Among treatment-naïve patients with HIV-1* infection, initial treatment combination with doravirine and islatravir (DOR/ISL) was noninferior in achieving virologic suppression (HIV-1 RNA <50 copies/mL) at week 48 compared with bictegravir/emtricitabine/tenofovir alafenamide (B/F/TAF), according to a trial presented at IAS 2023.

“ISL, an investigational nucleoside reverse transcriptase translocation inhibitor (NRTTI), in combination with DOR, an approved NRTTI, is a potential two-drug regimen with complementary mechanisms of action and resistance profiles,” said Professor Jürgen Rockstroh from the Department of Medicine at the University of Bonn, Germany.

This phase III, double-blind, placebo-controlled trial analysed 597 antiretroviral treatment-naïve patients with HIV-1 (mean age 35.2 years, 25 percent female) who were randomized to receive either DOR 100 mg plus ISL 0.75 mg (n=298) or B/F/TAF (n=299) once daily. Of these, 18.1 percent (DOR/ISL arm) and 20.1 percent (B/F/TAF arm) had high viral load (HIV-1 RNA >100,000 copies/mL) at baseline.

At week 48, DOR/ISL was noninferior to B/F/TAF at achieving HIV-1 RNA <50 copies/mL (88.9 percent vs 88.3 percent; difference, 0.6 percent), with a mean increase in CD4+ T-cell count of 182 and 234 cells/mm³, respectively. [IAS 2023, abstract 5442]

Only one patient in the DOR/ISL arm experienced a confirmed virological failure (defined as two consecutive HIV-1 RNA ≥200 copies/mL) as compared to four patients in the B/F/TAF arm.

Of note, these individuals “started off with a very high viral load of over a million at baseline, and clearly these are more challenging patients to treat … but they still showed a rapid response to treatment with a decrease in viral load of 1,200 copies/mL at week 4,” Rockstroh said.
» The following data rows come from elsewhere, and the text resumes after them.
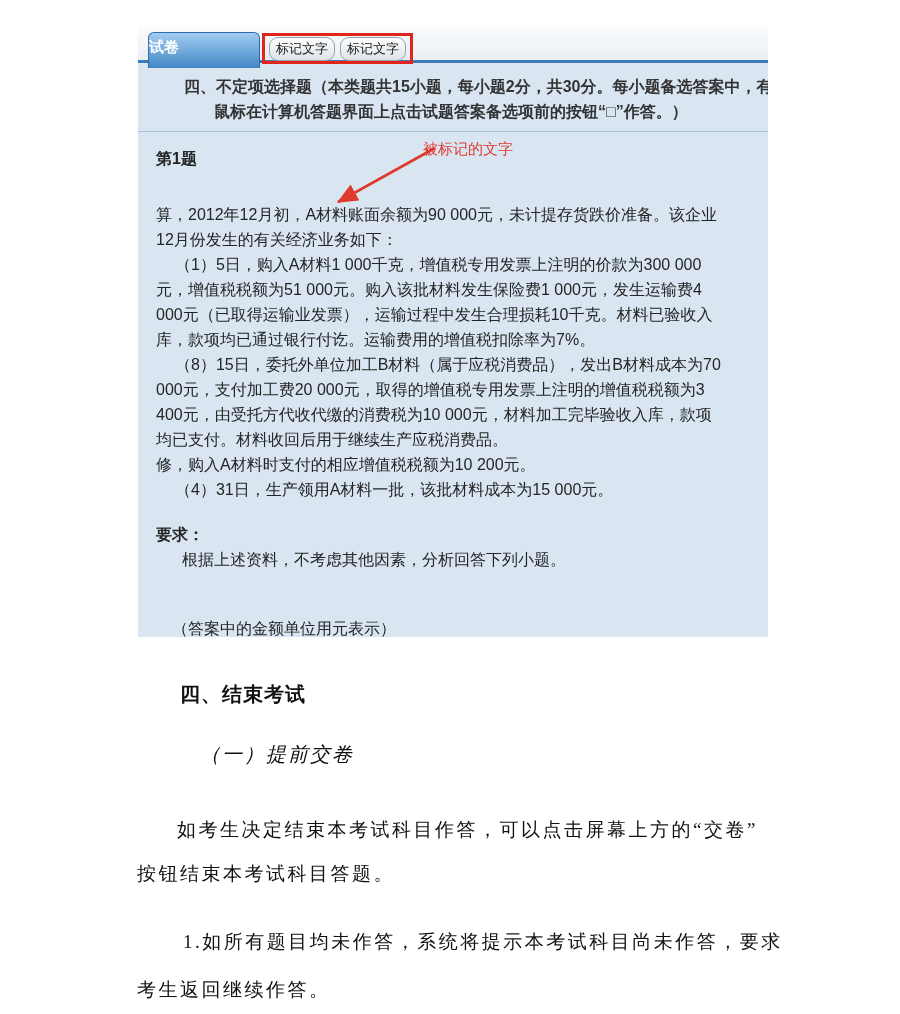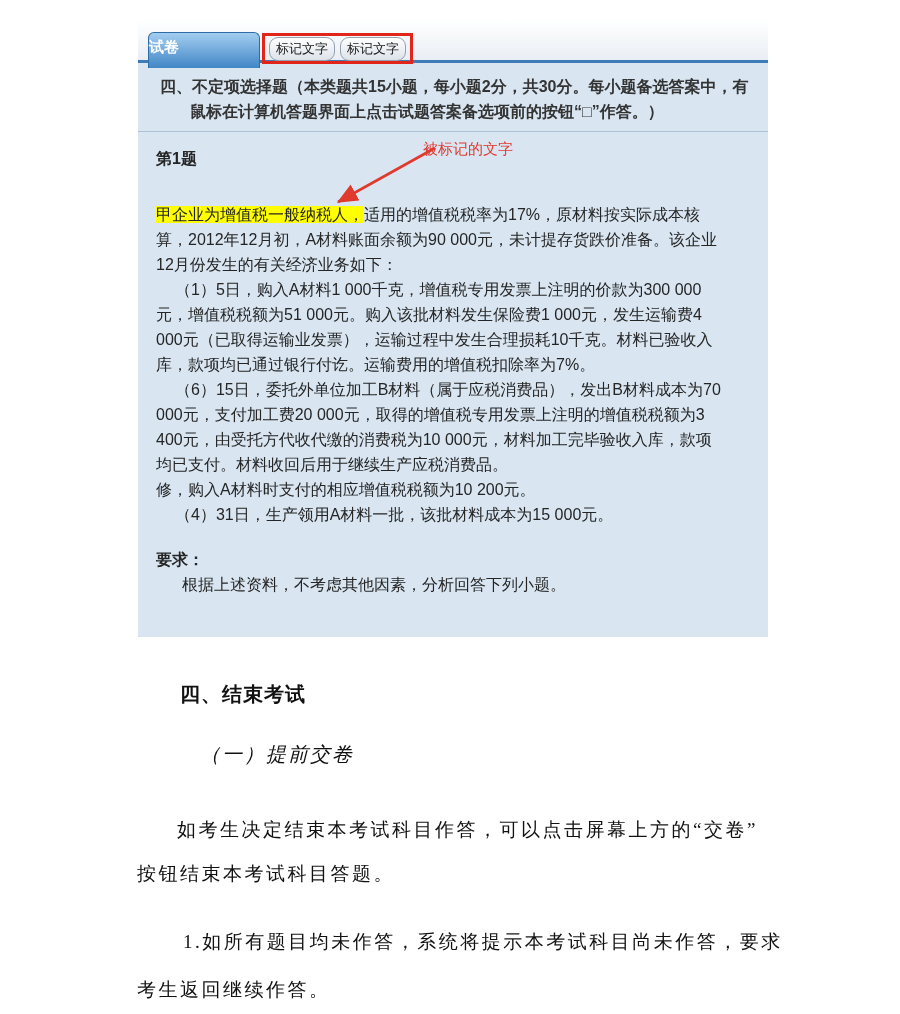"四、不定项选择题（本类题共15小题，每小题2分，共30分。每小题备选答案中，有" .header-band { padding-left: none -> 24px }
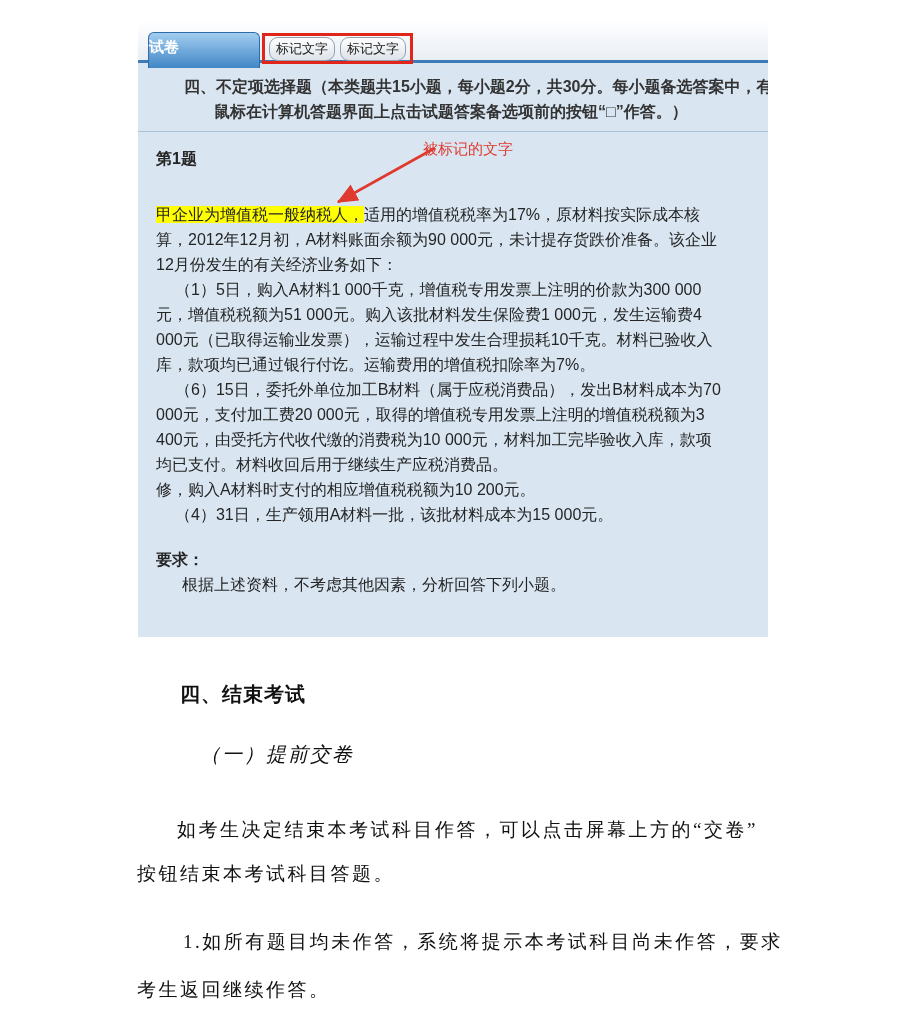"甲企业为增值税一般纳税人，适用的增值税税率为17%，原材料按实际成本核" div.ln { html: <div><span>甲企业为增值税一般纳税人，</span><span>适用的增值税税率为17%，原材料按实际成本核</span></div> -> none }
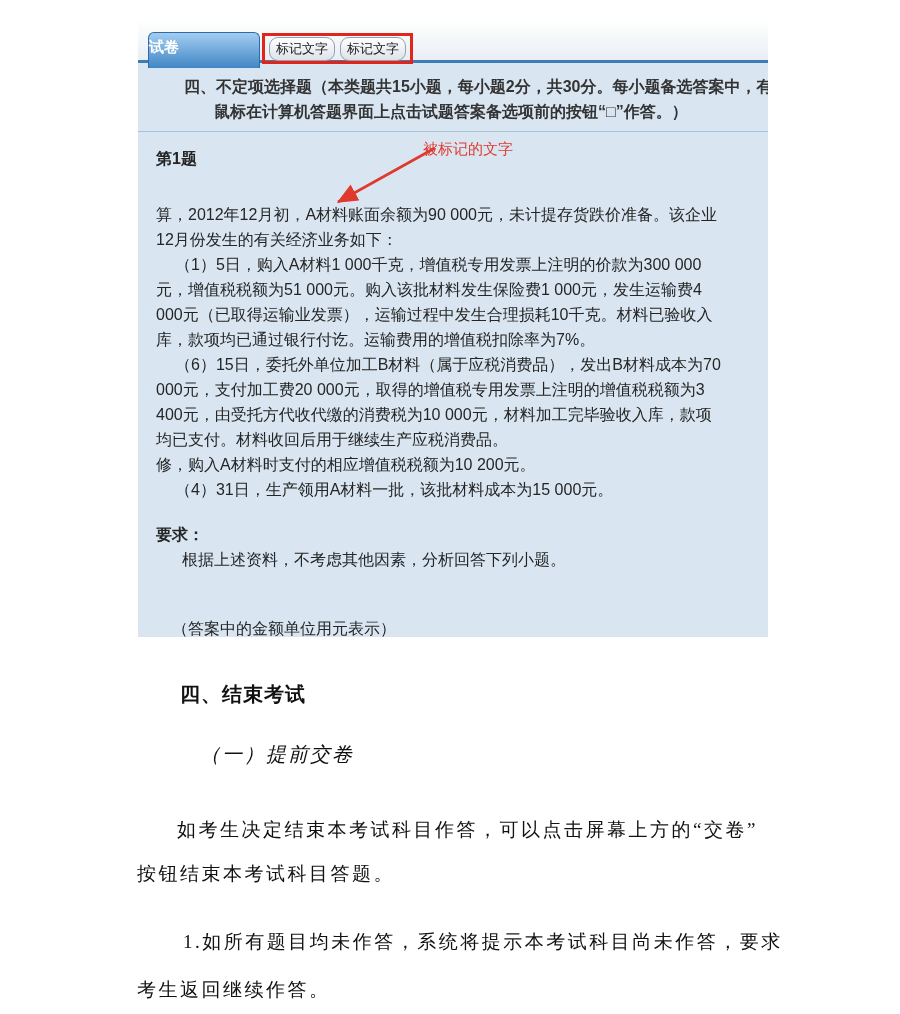"（6）15日，委托外单位加工B材料（属于应税消费品），发出B材料成本为70" div.ln { text: 6 -> 8 }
In terms of safety, the overall rates of treatment-related adverse events (AEs) were similar between the DOR/ISL and B/F/TAF arms (26 percent vs 25 percent).

Serious drug-related AEs occurred in two patients in the B/F/TAF arm, whereas none was reported in the DOR/ISL arm.

COVID-19 (13.8 percent and 16.4 percent), decreased lymphocyte count (11.7 percent and 6.4 percent), and headache (10.7 percent for both arms) were the most frequent AEs reported between the DOR/ISL and B/F/TAF arms, respectively.

In spite that more DOR/ISL recipients had reduced CD4+ T-cell or total lymphocyte counts than the B/F/TAF recipients (5.4 percent vs 2.0 percent), “these changes in lymphocyte count did not lead to any difference in the incidence of infectious-related AEs,” noted Rockstroh.

Similarly, both DOR/ISL and B/F/TAF arms showed no statistical difference in weight gain from baseline to week 48 (3.45 vs 3.32 kg; difference, 0.15 kg).

“Overall, the new investigational combination of DOR/ISL … was noninferior to B/F/TAF for initial treatment of HIV-1 … and was generally well tolerated,” said Rockstroh.

“As you may have followed, the phase III clinical development of DOR/ISL has been resumed with a different dose for ILS, 0.25 mg once daily, in patients with HIV-1 who were naïve to treatment and virologically suppressed,” he added.